Rare (may affect up to 1 in 1,000 people)
- Some blood disorders:
- reduction in platelet count, which increases the risk of bleeding or bruising (thrombocytopenia);
- unexplained formation of hematomas (thrombocytopenic purpura);
- reduction of white blood cells (leukopenia);
- reduction in red blood cells which can make the skin pale yellow and cause weakness or shortness of breath (hemolytic anemia);
- severe reduction in the number of white blood cells which may cause infections, more likely with long-term treatment;
- allergies (excluding angioedema);
- abnormal liver function, increased liver enzymes in the blood, liver failure, liver necrosis, yellowing of the skin and whites of the eyes;
- skin rash, itching, sweating, redness, hives;
- depression, confusion, seeing, feeling or hearing things that are not there (hallucinations);
- tremor, headache;
- blurred vision;
- swelling due to water retention (edema);
- bleeding, abdominal pain, diarrhea, feeling unwell, vomiting;
- dizziness, feeling generally unwell, fever, drowsiness.

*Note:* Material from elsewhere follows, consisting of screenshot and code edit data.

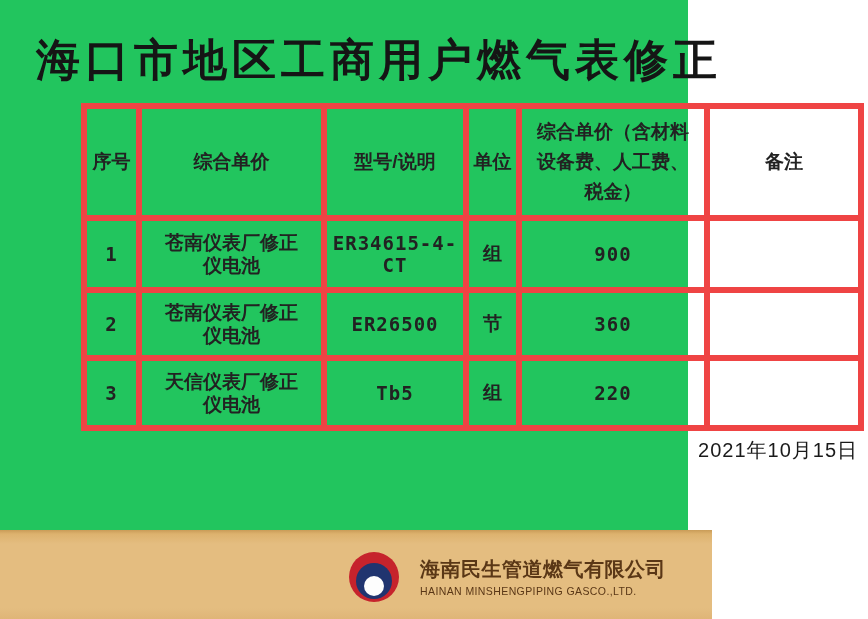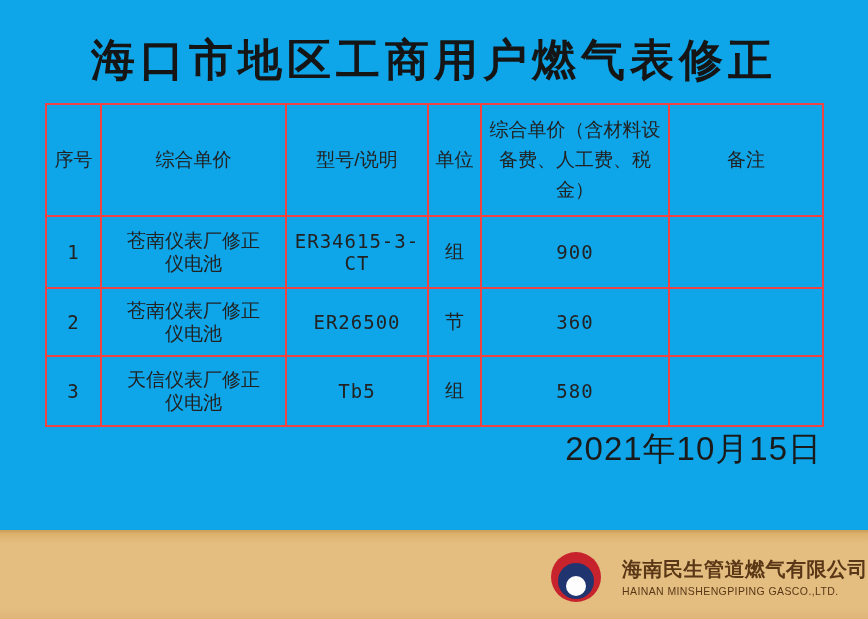--- a/index.html
+++ b/index.html
@@ -10,9 +10,10 @@
     font-family: "Liberation Sans", "DejaVu Sans", sans-serif;
   }
   .content {
-    width: 868px; height: 530px;
-    background: #0ea5e9;
+    width: 688px; height: 530px;
+    background: #22c55e;
     position: relative;
+    padding-left: 36px;
   }
   .title {
     padding-top: 32px;

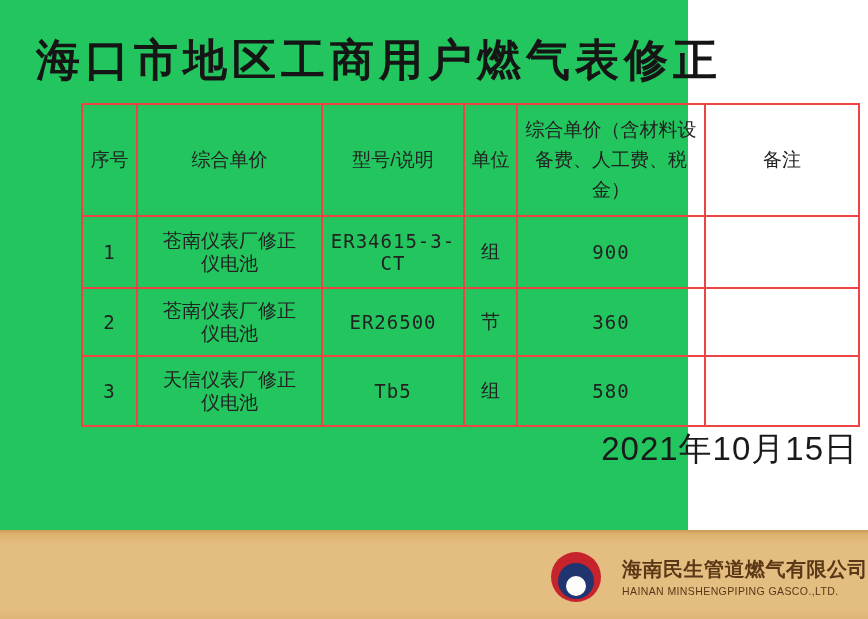--- a/index.html
+++ b/index.html
@@ -34,12 +34,12 @@
   }
   table.price-table th,
   table.price-table td {
-    border: 2px solid #ef4444;
+    border: 6px solid #ef4444;
     text-align: center;
     vertical-align: middle;
     font-size: 19px;
     color: #222222;
-    font-weight: 400;
+    font-weight: 700;
     margin-left: 17px;
   }
   tr.header-row    { height: 112px; }

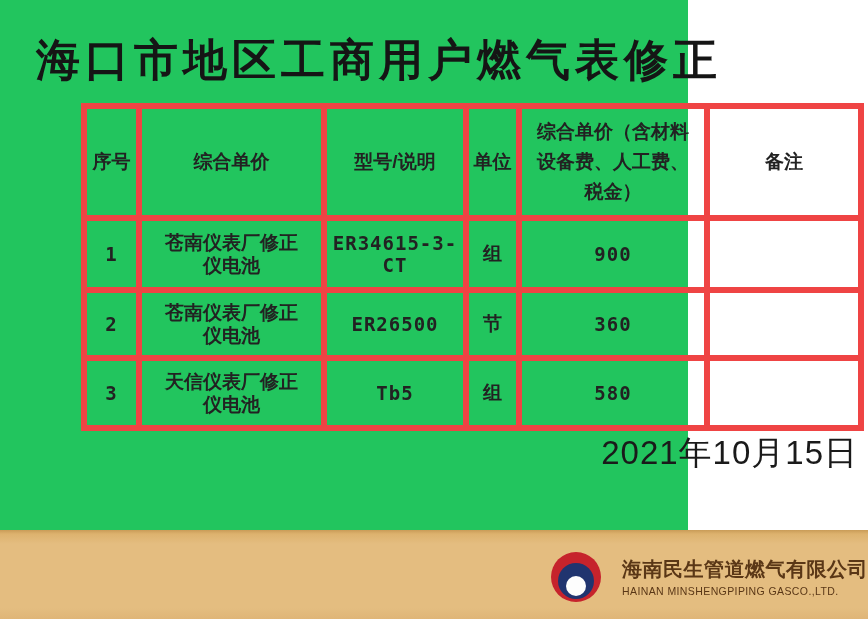--- a/index.html
+++ b/index.html
@@ -142,7 +142,7 @@
       <tr class="data-row-0">
         <td class="mono">1</td>
         <td class="c-item">苍南仪表厂修正仪电池</td>
-        <td class="mono">ER34615-3-CT</td>
+        <td class="mono">ER34615-4-CT</td>
         <td>组</td>
         <td class="mono">900</td>
         <td></td>

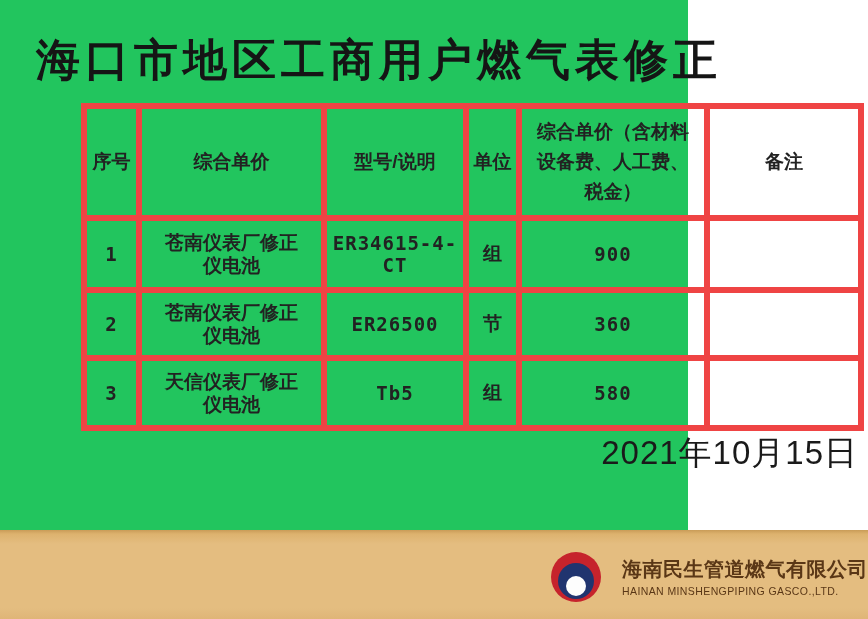--- a/index.html
+++ b/index.html
@@ -160,7 +160,7 @@
         <td class="c-item">天信仪表厂修正仪电池</td>
         <td class="mono">Tb5</td>
         <td>组</td>
-        <td class="mono">580</td>
+        <td class="mono">220</td>
         <td></td>
       </tr>
     </tbody>

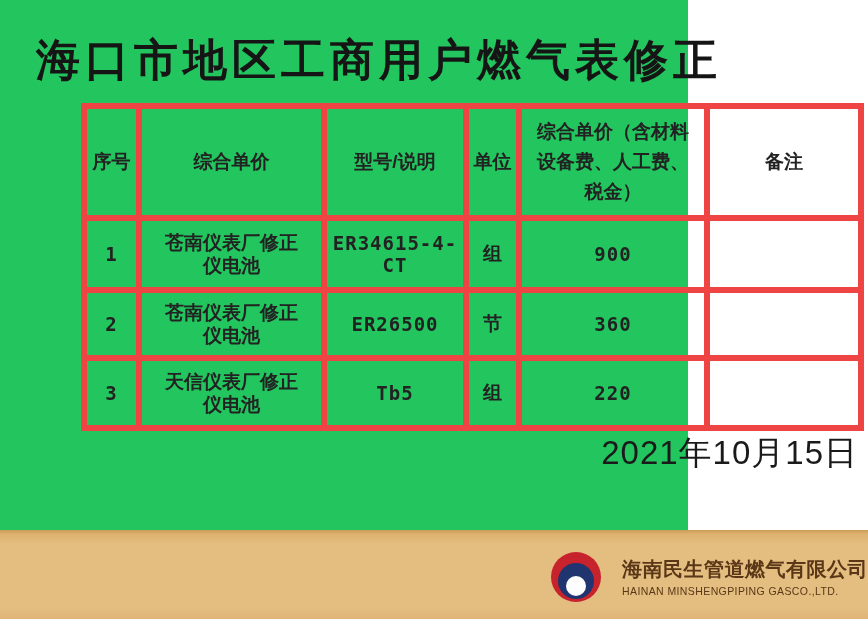--- a/index.html
+++ b/index.html
@@ -56,8 +56,9 @@
   }
   .doc-date {
     width: 822px;
+    margin-top: 6px;
     text-align: right;
-    font-size: 33px;
+    font-size: 20px;
     color: #1a1a1a;
     letter-spacing: 1px;
   }

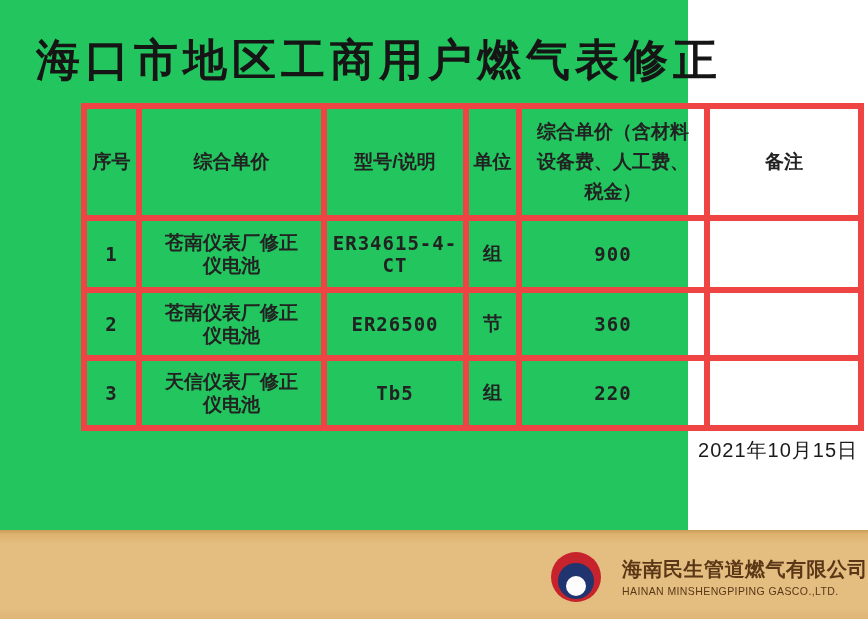--- a/index.html
+++ b/index.html
@@ -64,12 +64,13 @@
   }
 
   .footer-band {
-    width: 868px; height: 89px;
+    width: 712px; height: 89px;
     background: linear-gradient(180deg, #c99c58 0px, #ddb26e 4px, #e4bd80 14px, #e4bd80 78px, #dfb577 100%);
     display: flex;
     align-items: center;
     justify-content: flex-end;
     gap: 21px;
+    padding-right: 46px;
     padding-top: 4px;
   }
   .logo-mark {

Very rare (may affect up to 1 in 10,000 people)
- severe reduction in blood cells that can cause weakness, bruising, or an increased chance of infections (pancytopenia);
- severe skin reactions;
- generalized skin rash (exanthema);
- constriction due to cramps of the airway muscles (bronchospasm) in people who are sensitive to acetylsalicylic acid or other nonsteroidal anti-inflammatory drugs (NSAIDs, a group of painkillers with anti-inflammatory and antipyretic action);
- decreased blood sugar levels;
- kidney damage: inflammation of the kidneys (interstitial nephritis), cloudy urine (sterile pyuria), blood in the urine, inability to produce urine.

Frequency not known (frequency cannot be estimated from the available data)
- Severe skin reactions: acute generalized exanthematous pustulosis, toxic epidermal necrolysis, drug-induced dermatosis and Stevens-Johnson syndrome;
- Liver intoxication;
- Serious condition that can make the blood more acidic (called metabolic acidosis), in patients with a serious illness who use paracetamol (see section 2).

Single daily doses of 6 g of paracetamol (in children above 140 mg/kg body weight), or long-term use of 3-4 g of paracetamol per day, can cause liver damage.

Reporting of side effects
If you experience any side effects, including any not listed in this leaflet, talk to your doctor or pharmacist. You can also report side effects directly via the national reporting system at: https://www.aifa.gov.it/content/segnalazionireazioni-avverse .
By reporting side effects you can help provide more information on the safety of this medicine.